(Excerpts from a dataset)
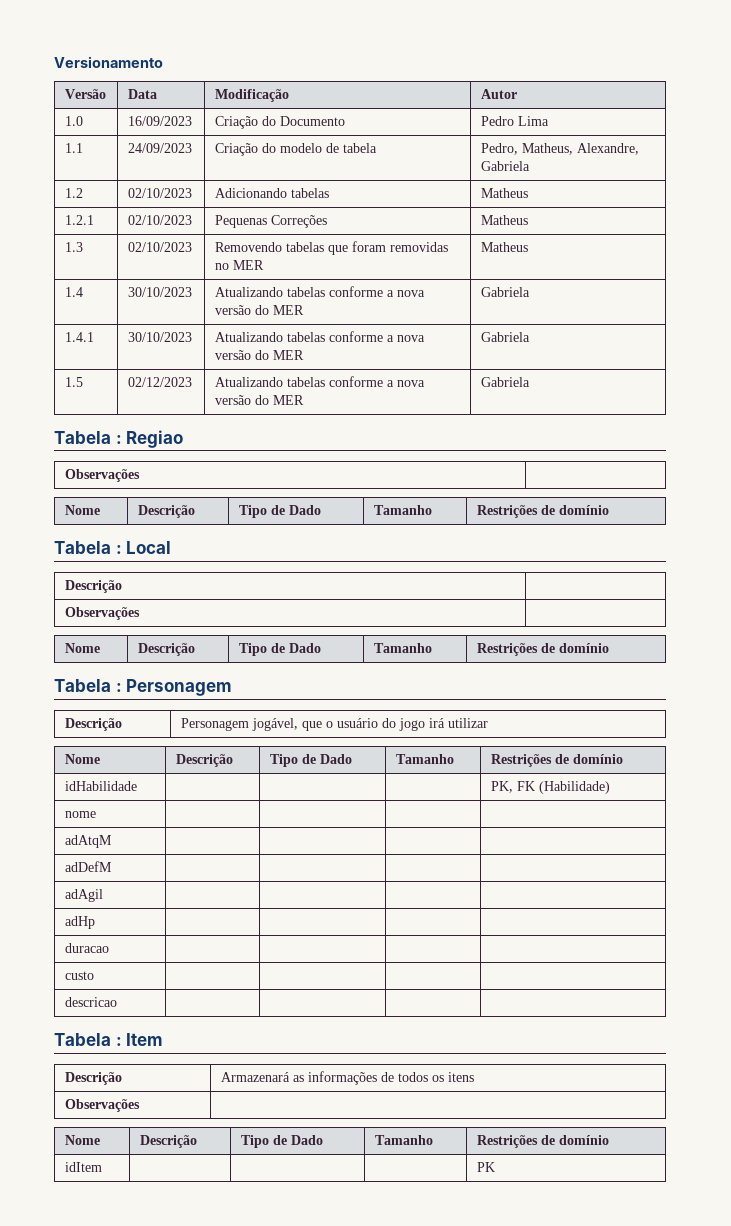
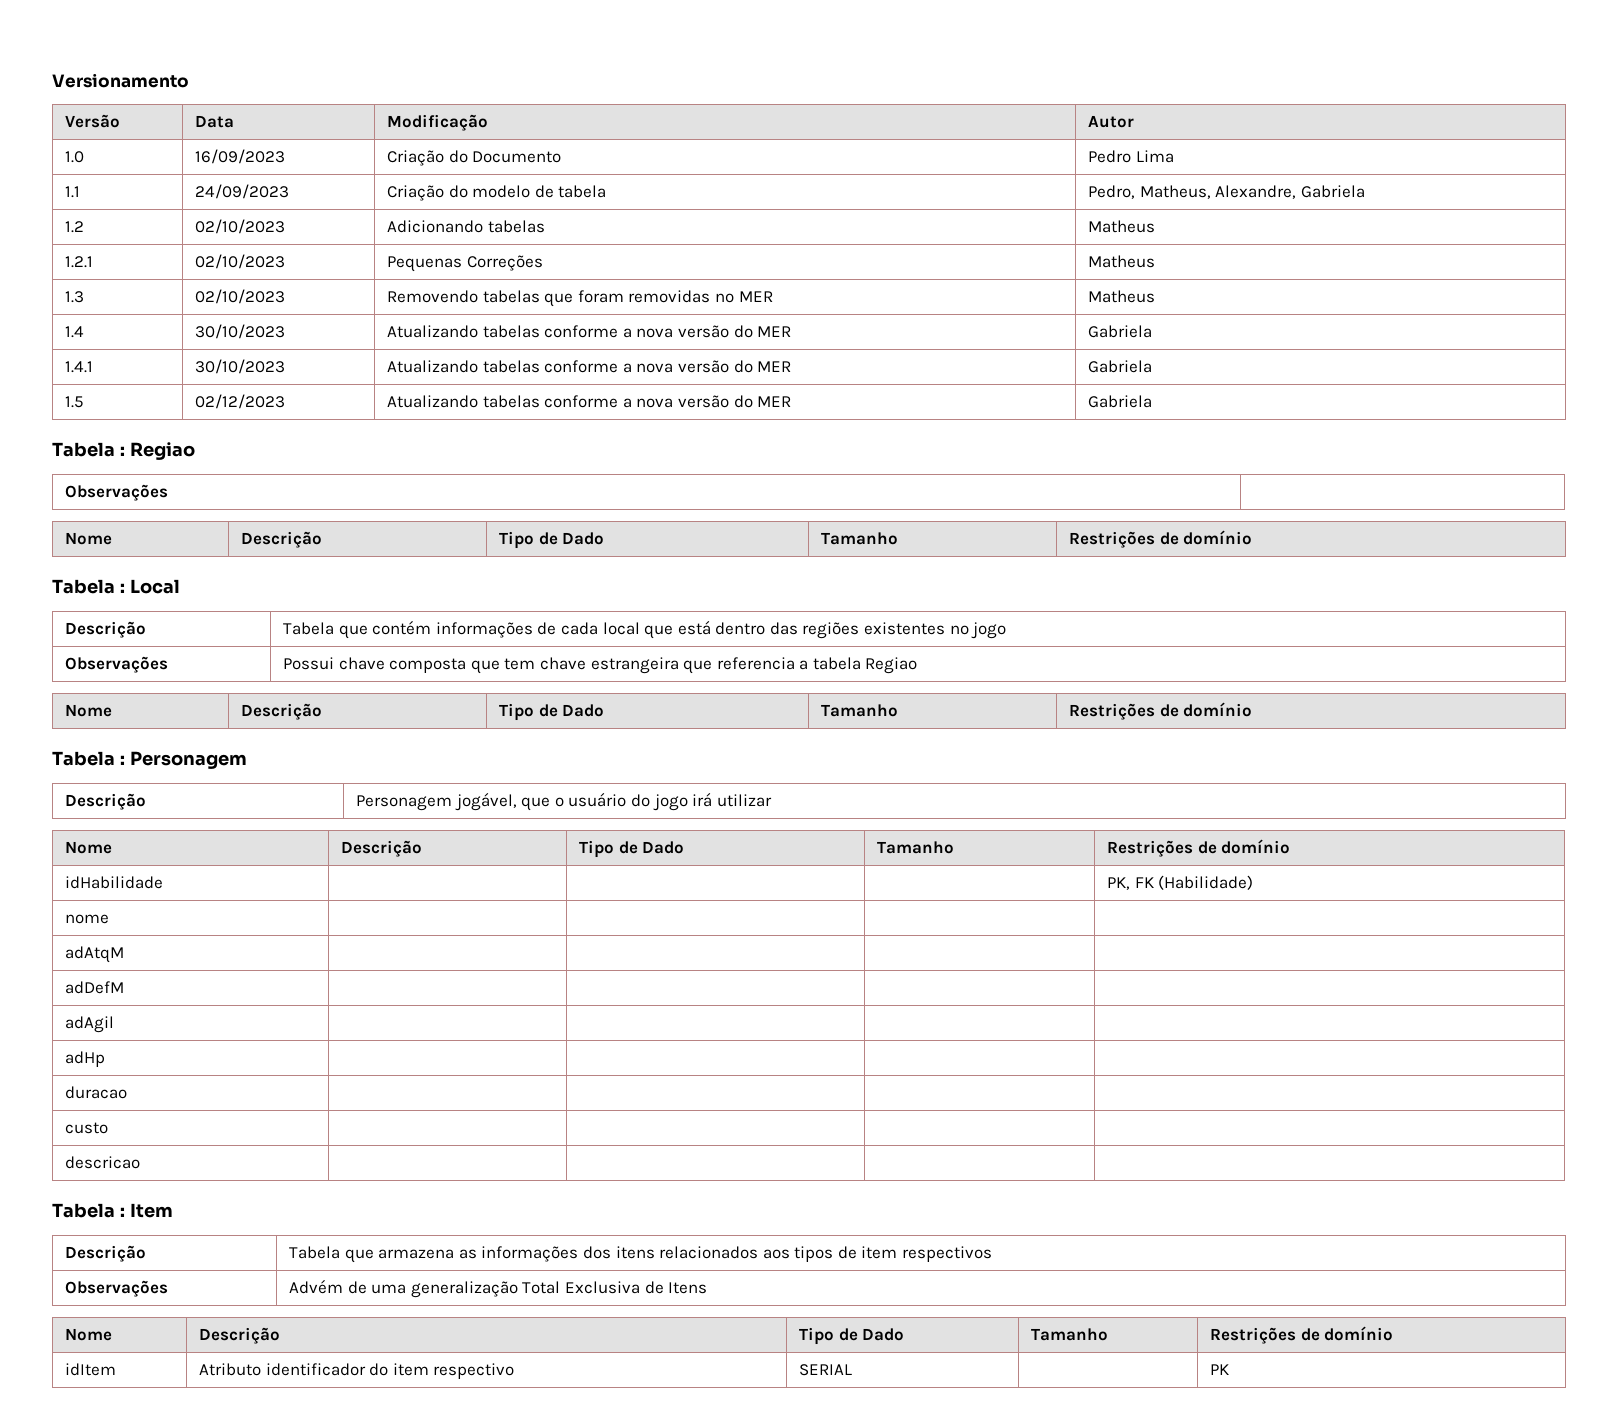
  Tabela : Local
- Descrição |
- Observações |
+ Descrição | Tabela que contém informações de cada local que está dentro das regiões existentes no jogo
+ Observações | Possui chave composta que tem chave estrangeira que referencia a tabela Regiao
- Descrição | Armazenará as informações de todos os itens
- Observações |
+ Descrição | Tabela que armazena as informações dos itens relacionados aos tipos de item respectivos
+ Observações | Advém de uma generalização Total Exclusiva de Itens
- idItem | | | | PK
+ idItem | Atributo identificador do item respectivo | SERIAL | | PK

# ASSIGNMENT
List every line in the records above that contains the word "informações".

# RESPONSE BOX
+ Descrição | Tabela que contém informações de cada local que está dentro das regiões existentes no jogo
- Descrição | Armazenará as informações de todos os itens
+ Descrição | Tabela que armazena as informações dos itens relacionados aos tipos de item respectivos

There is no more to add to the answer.